_Assignment_. Return every line of the listing that includes the string "none".

_Record excerpts_.
↓

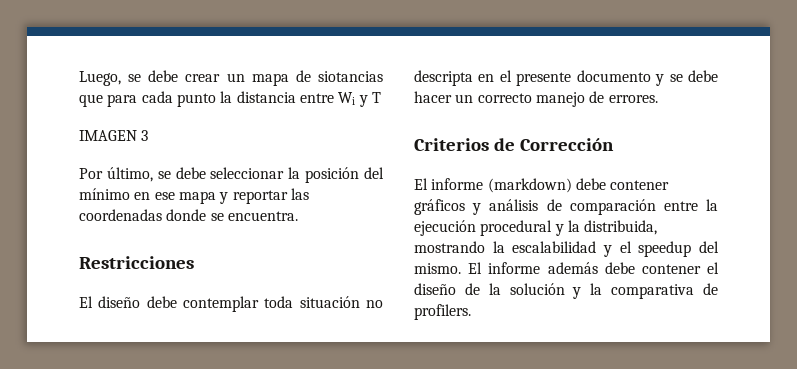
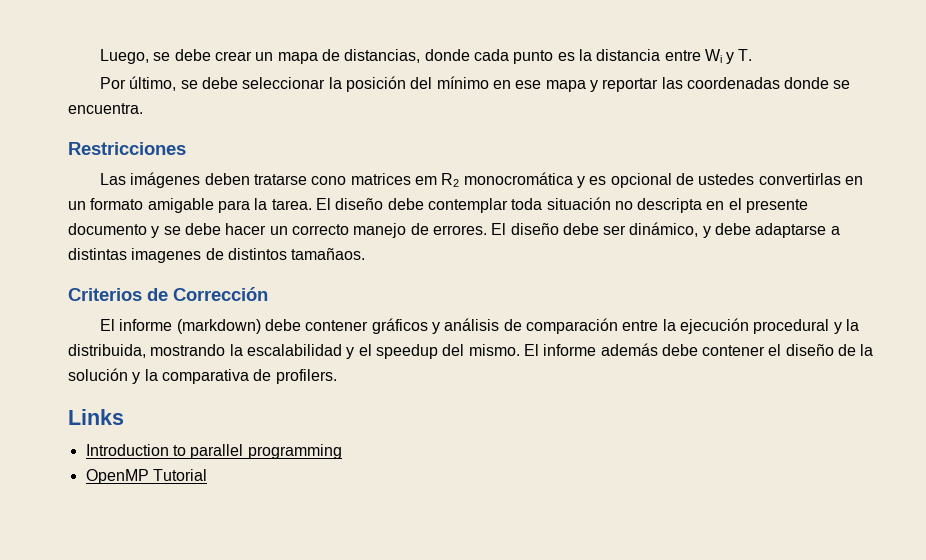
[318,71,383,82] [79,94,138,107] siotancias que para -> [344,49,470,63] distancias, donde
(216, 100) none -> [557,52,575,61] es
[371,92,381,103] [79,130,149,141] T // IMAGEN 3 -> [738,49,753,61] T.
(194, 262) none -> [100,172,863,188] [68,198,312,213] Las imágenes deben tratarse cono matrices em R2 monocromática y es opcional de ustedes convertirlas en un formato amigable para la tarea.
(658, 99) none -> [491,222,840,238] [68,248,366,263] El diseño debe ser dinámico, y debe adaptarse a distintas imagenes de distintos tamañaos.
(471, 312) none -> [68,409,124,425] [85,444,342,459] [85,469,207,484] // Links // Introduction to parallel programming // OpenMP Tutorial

↑
↓

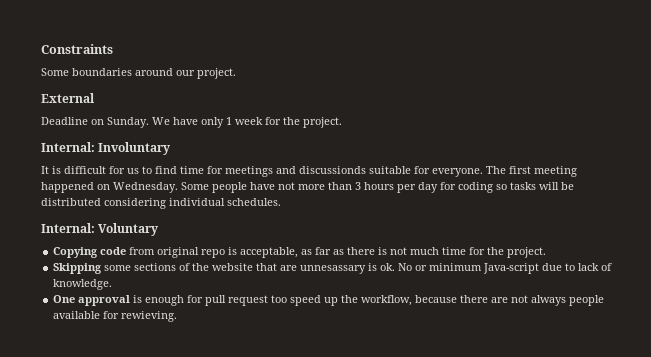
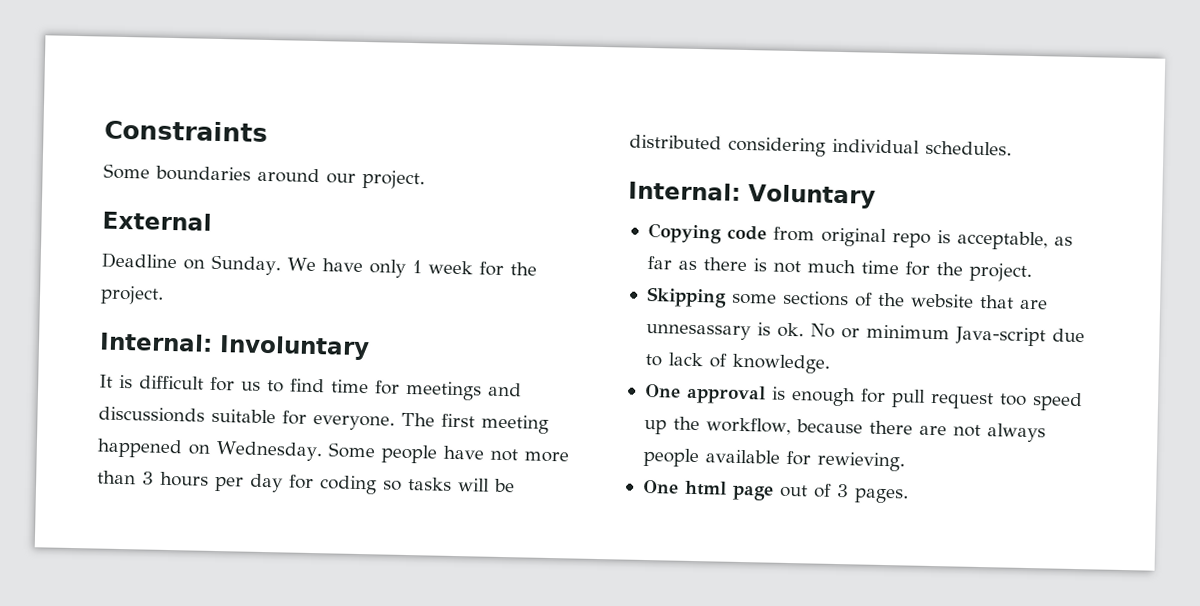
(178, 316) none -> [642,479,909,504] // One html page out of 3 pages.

↑

_Output for this exercise_.
(216, 100) none -> [557,52,575,61] es
(194, 262) none -> [100,172,863,188] [68,198,312,213] Las imágenes deben tratarse cono matrices em R2 monocromática y es opcional de ustedes convertirlas en un formato amigable para la tarea.
(658, 99) none -> [491,222,840,238] [68,248,366,263] El diseño debe ser dinámico, y debe adaptarse a distintas imagenes de distintos tamañaos.
(471, 312) none -> [68,409,124,425] [85,444,342,459] [85,469,207,484] // Links // Introduction to parallel programming // OpenMP Tutorial
(178, 316) none -> [642,479,909,504] // One html page out of 3 pages.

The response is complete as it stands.